In the midst of the event Champion, 26, was unable to “suspend her disbelief” to the extent that Davids actually appeared as if she was Houston herself. The atmosphere became all holy and sepulchral: “Everyone went quiet. They were silenced.” It was as if Whitney herself had been reincarnated and was in the room.
That’s the curious through-the-looking-glass scenario facing Belinda Davids, who started her UK tour last night in Glasgow. As a tribute act, she belts out Whitney’s repertoire, giving the fans all the songs they need from “I Wanna Dance With Somebody” to “I Will Always Love You” with, on this occasion, the backing of a 30-piece orchestra. So she’s a tribute act then, but with the uncanny twist that many fans actually believe that she is Whitney Houston, or at least a spiritual simulacrum. They think she is bringing her alive – literally.

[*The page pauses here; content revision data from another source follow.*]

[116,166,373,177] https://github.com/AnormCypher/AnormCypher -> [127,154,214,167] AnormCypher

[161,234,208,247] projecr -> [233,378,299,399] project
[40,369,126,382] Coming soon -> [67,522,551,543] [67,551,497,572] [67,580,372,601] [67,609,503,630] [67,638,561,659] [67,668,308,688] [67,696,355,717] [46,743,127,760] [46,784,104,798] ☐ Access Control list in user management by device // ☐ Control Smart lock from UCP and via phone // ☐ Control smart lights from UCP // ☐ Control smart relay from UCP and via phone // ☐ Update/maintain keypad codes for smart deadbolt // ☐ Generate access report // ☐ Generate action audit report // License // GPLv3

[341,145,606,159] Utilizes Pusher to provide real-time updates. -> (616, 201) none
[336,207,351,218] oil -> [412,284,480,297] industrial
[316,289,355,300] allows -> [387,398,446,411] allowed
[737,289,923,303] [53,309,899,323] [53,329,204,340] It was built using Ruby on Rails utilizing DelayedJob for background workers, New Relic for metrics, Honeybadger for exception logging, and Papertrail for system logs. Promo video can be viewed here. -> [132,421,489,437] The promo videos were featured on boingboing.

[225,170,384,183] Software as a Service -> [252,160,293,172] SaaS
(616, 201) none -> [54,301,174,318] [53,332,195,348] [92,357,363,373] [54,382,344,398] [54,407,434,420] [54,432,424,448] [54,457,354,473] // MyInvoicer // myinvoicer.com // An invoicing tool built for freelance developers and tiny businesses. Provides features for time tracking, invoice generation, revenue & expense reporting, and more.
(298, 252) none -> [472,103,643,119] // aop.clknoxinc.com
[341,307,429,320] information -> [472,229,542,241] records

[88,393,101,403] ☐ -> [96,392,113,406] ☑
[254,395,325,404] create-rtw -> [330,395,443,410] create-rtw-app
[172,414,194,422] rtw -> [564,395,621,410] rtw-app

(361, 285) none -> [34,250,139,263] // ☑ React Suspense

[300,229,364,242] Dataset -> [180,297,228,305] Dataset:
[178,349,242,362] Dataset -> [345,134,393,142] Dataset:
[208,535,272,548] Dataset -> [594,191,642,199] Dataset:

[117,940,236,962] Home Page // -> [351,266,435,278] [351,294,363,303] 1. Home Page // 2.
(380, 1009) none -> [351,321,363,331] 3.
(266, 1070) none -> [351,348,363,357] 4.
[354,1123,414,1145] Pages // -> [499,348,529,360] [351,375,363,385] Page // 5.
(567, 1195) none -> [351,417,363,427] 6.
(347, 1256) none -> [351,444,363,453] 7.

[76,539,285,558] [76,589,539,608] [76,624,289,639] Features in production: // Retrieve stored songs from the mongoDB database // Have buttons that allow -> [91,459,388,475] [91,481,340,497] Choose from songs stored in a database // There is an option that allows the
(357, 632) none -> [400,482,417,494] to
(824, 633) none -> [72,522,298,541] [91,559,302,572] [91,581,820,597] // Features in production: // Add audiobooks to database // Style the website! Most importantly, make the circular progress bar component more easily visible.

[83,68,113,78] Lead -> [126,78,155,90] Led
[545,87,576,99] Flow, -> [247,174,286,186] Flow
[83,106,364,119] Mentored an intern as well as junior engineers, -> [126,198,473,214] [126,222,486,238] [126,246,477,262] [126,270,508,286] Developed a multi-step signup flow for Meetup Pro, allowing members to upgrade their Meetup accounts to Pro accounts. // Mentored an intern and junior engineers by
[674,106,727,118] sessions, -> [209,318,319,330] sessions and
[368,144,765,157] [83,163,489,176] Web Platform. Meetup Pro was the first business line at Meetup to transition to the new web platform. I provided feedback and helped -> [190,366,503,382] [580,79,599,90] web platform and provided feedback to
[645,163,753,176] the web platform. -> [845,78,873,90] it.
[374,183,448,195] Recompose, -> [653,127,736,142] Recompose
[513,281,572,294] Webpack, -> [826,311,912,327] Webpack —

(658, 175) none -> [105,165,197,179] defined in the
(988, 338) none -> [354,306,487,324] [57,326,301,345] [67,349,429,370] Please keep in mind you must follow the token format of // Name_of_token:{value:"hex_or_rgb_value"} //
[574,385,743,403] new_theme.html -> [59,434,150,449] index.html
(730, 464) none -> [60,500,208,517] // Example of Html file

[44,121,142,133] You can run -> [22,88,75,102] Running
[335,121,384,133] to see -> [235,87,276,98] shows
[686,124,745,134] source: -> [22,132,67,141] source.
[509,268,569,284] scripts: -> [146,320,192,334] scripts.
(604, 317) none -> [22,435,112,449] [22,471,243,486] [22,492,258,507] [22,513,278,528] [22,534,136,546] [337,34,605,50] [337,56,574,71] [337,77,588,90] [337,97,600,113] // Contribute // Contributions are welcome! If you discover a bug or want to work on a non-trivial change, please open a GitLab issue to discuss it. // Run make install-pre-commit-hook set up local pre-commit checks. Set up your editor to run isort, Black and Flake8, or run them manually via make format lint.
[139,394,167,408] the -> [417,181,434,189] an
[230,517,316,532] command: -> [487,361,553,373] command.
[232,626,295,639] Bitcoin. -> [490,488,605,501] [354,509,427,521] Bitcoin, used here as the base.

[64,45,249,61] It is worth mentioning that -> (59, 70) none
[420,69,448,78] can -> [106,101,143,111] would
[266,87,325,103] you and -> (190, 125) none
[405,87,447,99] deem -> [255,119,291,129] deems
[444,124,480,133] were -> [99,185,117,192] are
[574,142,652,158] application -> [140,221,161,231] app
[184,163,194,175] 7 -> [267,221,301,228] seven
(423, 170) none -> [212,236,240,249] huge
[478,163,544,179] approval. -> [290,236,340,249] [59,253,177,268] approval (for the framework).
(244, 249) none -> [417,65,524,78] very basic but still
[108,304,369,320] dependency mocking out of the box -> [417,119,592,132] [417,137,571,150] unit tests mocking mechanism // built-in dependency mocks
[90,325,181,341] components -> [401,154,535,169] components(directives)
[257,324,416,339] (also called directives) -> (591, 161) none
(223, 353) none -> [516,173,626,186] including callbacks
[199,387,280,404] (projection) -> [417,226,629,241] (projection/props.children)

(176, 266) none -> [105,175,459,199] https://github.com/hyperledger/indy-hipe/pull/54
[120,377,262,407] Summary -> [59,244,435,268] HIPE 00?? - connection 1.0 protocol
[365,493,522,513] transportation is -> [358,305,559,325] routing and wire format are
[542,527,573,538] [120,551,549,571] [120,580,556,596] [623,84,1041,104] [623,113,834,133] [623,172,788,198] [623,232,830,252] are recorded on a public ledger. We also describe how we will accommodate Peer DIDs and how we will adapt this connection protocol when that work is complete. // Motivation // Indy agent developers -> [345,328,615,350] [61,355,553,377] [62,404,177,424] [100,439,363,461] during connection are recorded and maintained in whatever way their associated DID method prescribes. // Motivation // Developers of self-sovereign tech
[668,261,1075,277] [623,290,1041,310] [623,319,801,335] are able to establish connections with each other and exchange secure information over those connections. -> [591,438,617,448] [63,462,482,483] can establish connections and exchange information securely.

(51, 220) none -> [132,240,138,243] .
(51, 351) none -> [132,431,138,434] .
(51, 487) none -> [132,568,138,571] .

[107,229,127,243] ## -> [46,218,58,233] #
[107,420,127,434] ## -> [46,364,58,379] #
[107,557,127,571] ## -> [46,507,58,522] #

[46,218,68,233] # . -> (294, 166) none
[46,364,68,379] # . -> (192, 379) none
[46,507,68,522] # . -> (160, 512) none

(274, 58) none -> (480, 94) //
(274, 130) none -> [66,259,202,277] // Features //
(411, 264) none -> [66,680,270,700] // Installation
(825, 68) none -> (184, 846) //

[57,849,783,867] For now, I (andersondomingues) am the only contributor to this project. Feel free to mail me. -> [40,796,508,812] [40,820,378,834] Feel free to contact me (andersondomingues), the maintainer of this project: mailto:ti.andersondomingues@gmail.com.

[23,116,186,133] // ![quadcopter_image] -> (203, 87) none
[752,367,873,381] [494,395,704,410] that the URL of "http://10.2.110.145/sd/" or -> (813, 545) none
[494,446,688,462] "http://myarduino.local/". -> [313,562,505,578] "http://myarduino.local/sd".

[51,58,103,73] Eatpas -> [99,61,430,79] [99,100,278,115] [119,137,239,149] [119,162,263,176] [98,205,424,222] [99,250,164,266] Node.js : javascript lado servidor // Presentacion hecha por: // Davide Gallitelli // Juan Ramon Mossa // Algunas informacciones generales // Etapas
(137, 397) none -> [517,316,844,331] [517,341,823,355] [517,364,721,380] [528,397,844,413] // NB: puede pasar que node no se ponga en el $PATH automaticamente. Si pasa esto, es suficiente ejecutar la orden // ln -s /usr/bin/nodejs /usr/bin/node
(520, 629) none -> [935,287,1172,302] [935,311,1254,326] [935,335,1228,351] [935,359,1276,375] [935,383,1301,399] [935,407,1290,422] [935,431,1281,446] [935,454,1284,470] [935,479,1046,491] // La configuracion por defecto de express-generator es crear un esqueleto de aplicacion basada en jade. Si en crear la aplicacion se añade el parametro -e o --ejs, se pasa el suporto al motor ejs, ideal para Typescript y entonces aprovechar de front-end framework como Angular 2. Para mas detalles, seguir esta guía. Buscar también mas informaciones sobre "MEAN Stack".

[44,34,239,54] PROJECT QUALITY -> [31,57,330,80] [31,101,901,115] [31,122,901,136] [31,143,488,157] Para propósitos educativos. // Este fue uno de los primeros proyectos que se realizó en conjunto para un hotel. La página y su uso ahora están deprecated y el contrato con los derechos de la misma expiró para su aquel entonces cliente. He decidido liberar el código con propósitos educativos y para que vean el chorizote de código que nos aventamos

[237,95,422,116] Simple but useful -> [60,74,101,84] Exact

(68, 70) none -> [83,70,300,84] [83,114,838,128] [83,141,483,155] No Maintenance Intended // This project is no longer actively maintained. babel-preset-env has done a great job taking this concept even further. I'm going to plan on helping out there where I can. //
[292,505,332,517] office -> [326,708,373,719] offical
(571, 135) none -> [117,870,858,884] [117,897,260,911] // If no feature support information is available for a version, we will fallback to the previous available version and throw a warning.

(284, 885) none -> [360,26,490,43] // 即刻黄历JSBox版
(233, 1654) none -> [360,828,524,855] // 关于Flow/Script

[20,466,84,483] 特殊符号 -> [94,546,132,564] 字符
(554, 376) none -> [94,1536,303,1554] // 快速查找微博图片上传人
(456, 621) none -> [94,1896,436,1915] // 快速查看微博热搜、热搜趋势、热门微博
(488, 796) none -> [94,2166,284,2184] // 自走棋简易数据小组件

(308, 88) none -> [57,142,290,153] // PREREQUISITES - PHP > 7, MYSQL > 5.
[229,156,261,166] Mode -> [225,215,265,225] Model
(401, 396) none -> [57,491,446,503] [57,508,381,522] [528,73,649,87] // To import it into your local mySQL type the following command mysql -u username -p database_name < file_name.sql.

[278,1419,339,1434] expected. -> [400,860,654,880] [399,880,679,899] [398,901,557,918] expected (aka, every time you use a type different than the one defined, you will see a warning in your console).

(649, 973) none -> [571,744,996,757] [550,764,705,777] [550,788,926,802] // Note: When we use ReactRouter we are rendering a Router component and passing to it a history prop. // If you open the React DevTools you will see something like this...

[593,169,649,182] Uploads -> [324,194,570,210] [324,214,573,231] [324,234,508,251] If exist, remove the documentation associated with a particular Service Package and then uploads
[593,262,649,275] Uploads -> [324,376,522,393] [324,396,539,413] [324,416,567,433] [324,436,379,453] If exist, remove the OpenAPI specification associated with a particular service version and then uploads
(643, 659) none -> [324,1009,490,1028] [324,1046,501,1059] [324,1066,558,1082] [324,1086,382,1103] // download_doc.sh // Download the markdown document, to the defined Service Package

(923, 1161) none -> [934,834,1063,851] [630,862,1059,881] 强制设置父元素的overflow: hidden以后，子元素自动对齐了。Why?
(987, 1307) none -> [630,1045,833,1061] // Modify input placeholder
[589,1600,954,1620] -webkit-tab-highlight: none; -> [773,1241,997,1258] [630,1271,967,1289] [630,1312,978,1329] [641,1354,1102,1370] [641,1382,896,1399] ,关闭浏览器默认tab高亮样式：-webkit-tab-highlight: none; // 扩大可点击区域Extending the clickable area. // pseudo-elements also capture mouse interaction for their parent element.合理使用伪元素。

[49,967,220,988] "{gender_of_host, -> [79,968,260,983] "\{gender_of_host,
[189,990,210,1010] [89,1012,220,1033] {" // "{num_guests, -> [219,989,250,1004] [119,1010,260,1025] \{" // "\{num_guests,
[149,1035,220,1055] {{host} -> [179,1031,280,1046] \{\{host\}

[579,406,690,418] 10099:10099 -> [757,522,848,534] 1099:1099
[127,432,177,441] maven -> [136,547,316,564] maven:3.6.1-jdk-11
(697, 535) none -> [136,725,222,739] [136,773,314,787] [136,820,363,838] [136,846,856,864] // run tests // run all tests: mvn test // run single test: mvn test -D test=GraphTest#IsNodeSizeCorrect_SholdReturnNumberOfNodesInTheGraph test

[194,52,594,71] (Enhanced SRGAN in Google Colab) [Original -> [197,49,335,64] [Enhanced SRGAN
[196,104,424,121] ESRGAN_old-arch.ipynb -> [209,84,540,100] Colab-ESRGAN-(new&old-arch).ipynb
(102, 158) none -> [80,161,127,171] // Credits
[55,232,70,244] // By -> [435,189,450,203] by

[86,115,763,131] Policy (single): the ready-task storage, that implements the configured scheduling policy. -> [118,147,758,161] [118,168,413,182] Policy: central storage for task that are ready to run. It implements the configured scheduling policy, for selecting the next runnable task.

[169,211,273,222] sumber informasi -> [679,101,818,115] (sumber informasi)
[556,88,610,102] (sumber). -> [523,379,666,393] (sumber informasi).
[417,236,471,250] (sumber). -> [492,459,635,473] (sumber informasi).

“It’s a very strange thing for me,” muses Davids, on the phone from the Israel leg of her tour. “When I see the response of people, it’s surreal. When they see me they see her. As much as I try to explain that I’m not trying to be Whitney Houston when I do this – that it’s just me, Belinda Davids, paying tribute to my idol – it gets me. It’s crazy.” The night before we speak Davids – who won BBC1’s tribute act show Even Better Than The Real Thing last year – a boy came up to her weeping, and said: “Thank you for bringing the spirit of Whitney Houston alive.” It’s put Davids in the uncanny position of spirit guide, guardian and medium, as well as entertainer.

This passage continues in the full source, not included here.